Activity Number:
|
132
- SLDS CSpeed 1
|
Type:
|
Contributed
|
Date/Time:
|
Monday, August 9, 2021 : 1:30 PM to 3:20 PM
|
Sponsor:
|
Section on Statistical Learning and Data Science
|
Abstract #317931
|
|
Title:
|
On Kernel-Target Alignment and Relevant Dimensions in Kernel Feature Spaces Ensuing from the Decision and Regression Tree Ensembles
|
Author(s):
|
Dai Feng* and Richard Baumgartner
|
Companies:
|
AbbVie Inc. and Merck Research Laboratories
|
Keywords:
|
tree ensemble kernel;
kernel-target alignment ;
relevant dimensions;
prototype;
visual diagnostic/comparison
|
Abstract:
|
Decision and regression tree ensembles such as random forest (RF) and gradient boosted trees (GBTs) can be interpreted as implicit kernel generators with the proximity matrix representing the tree ensemble kernel.

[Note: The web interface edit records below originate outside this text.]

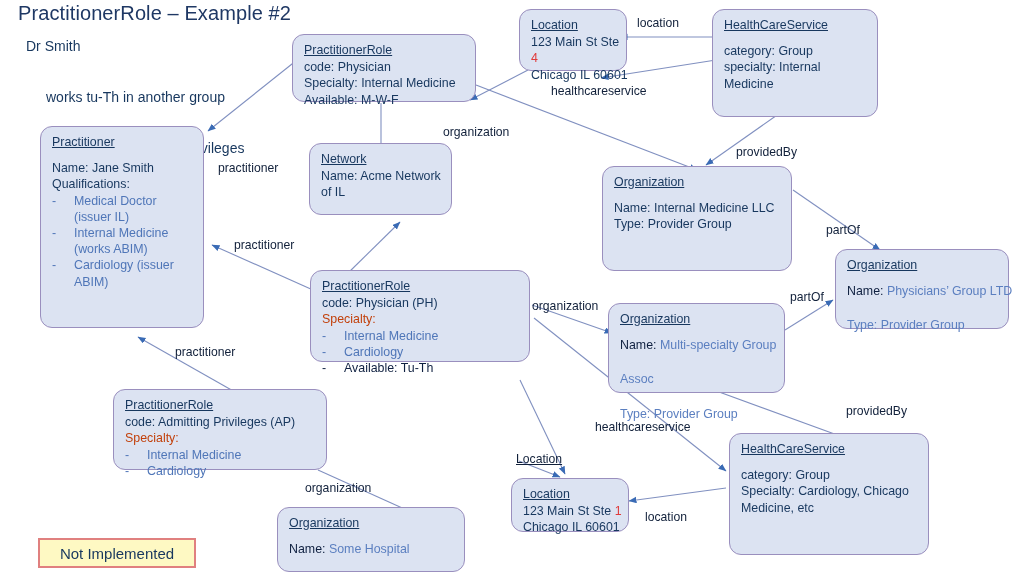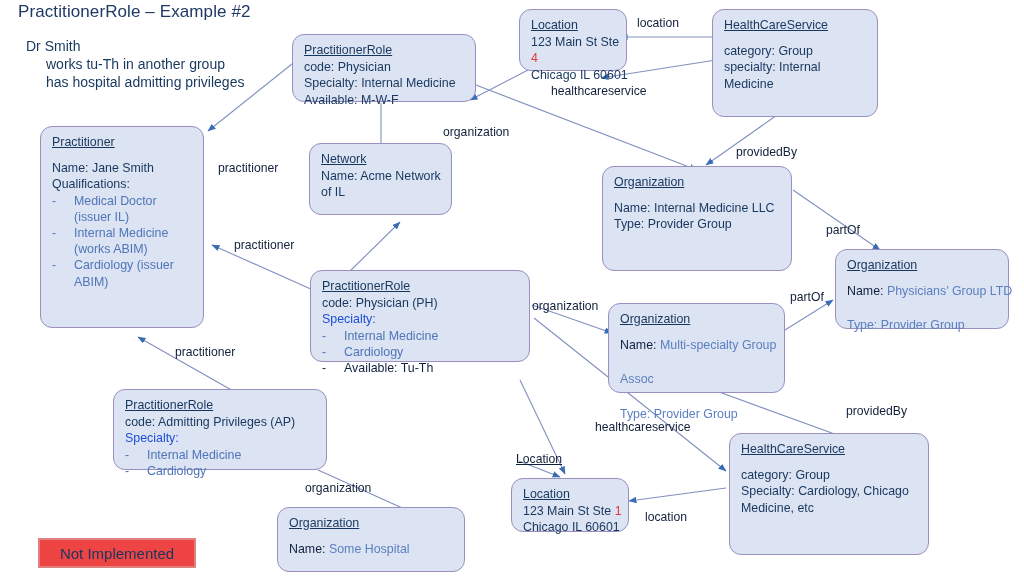"PractitionerRole – Example #2" .title { font-size: 17px -> 20px }
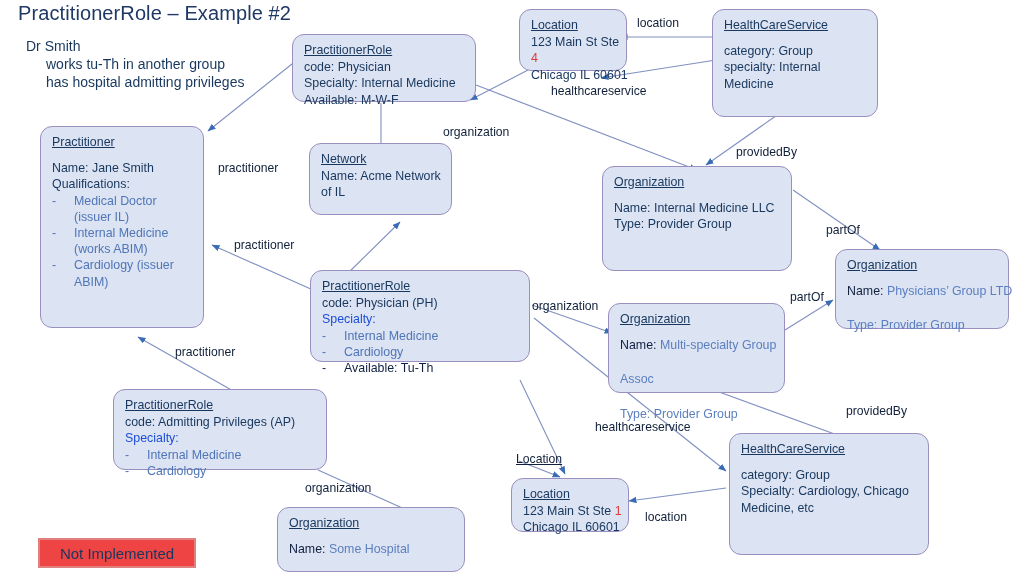"works tu-Th in another group" .note .indent2 { margin-top: none -> 33px }
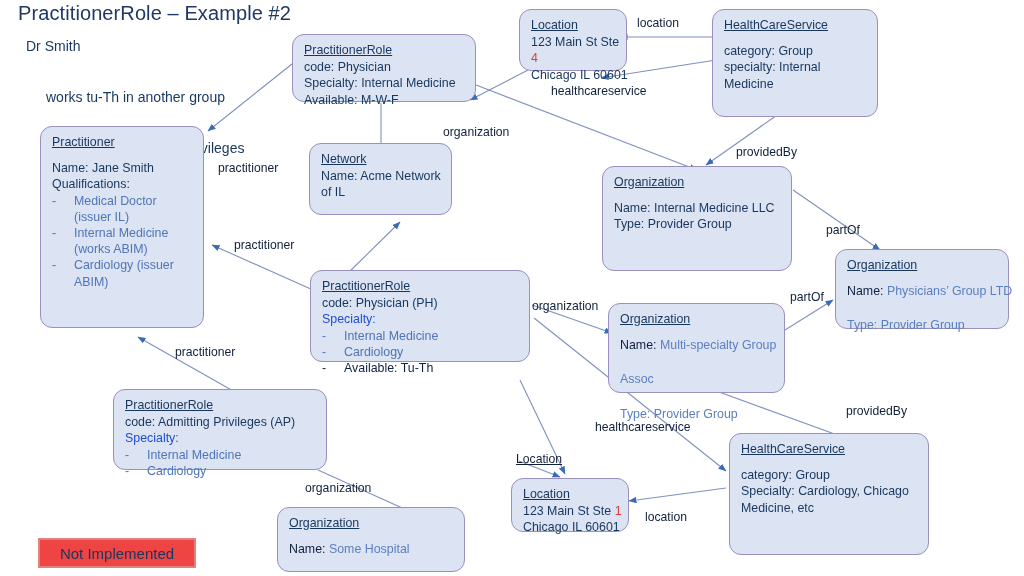"Specialty:" .lbl-blue { color: #1d4ed8 -> #c2410c }
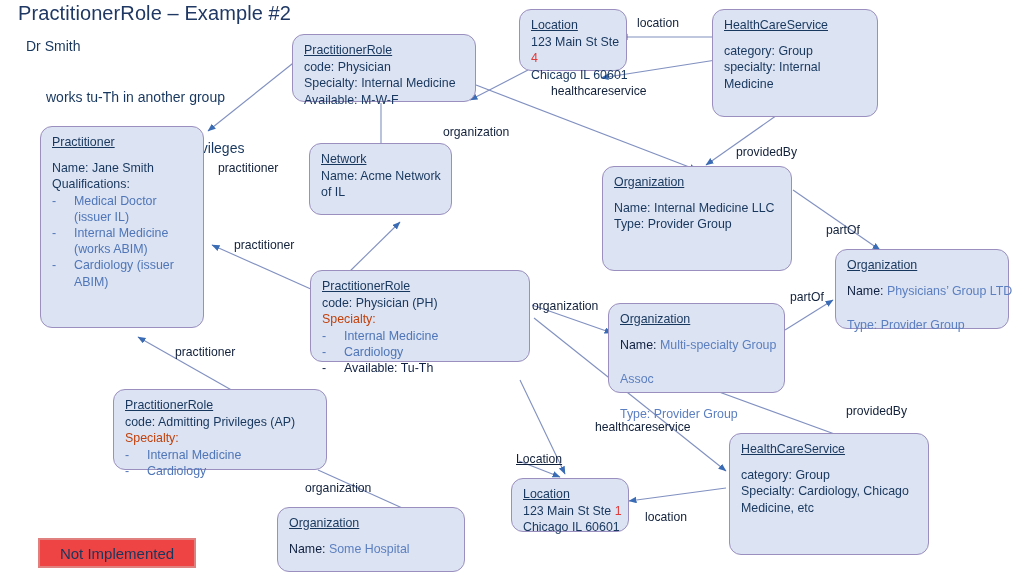"Not Implemented" .legend { background: #ef4444 -> #fef9c3 }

Our focus is on investigation of kernel-target alignment and relevant dimensions for the RF and GBTs. We built on earlier results that proposed a natural characterization of the kernel-target alignment by the means of scalar products between the target and singular vectors of the kernel matrix. We elucidate the kernel-target alignment and relevant dimensions ensuing from the RF and GBT kernels in a comprehensive simulation study and real-life data sets. We also carried out a sensitivity analysis using reference prototype sets of varying size. Moreover, the accompanied plots furnish a useful visual diagnostic/comparison of the kernels. Overall, we demonstrate that kernel-target alignment concentrated in a small number of strongly aligned relevant dimensions is linked to a competitive performance of the tree ensemble-based kernels. Our results can be generalized to any ensemble algorithm that produces partitioning of the feature space which enables kernel construction.
|
Authors who are presenting talks have a * after their name.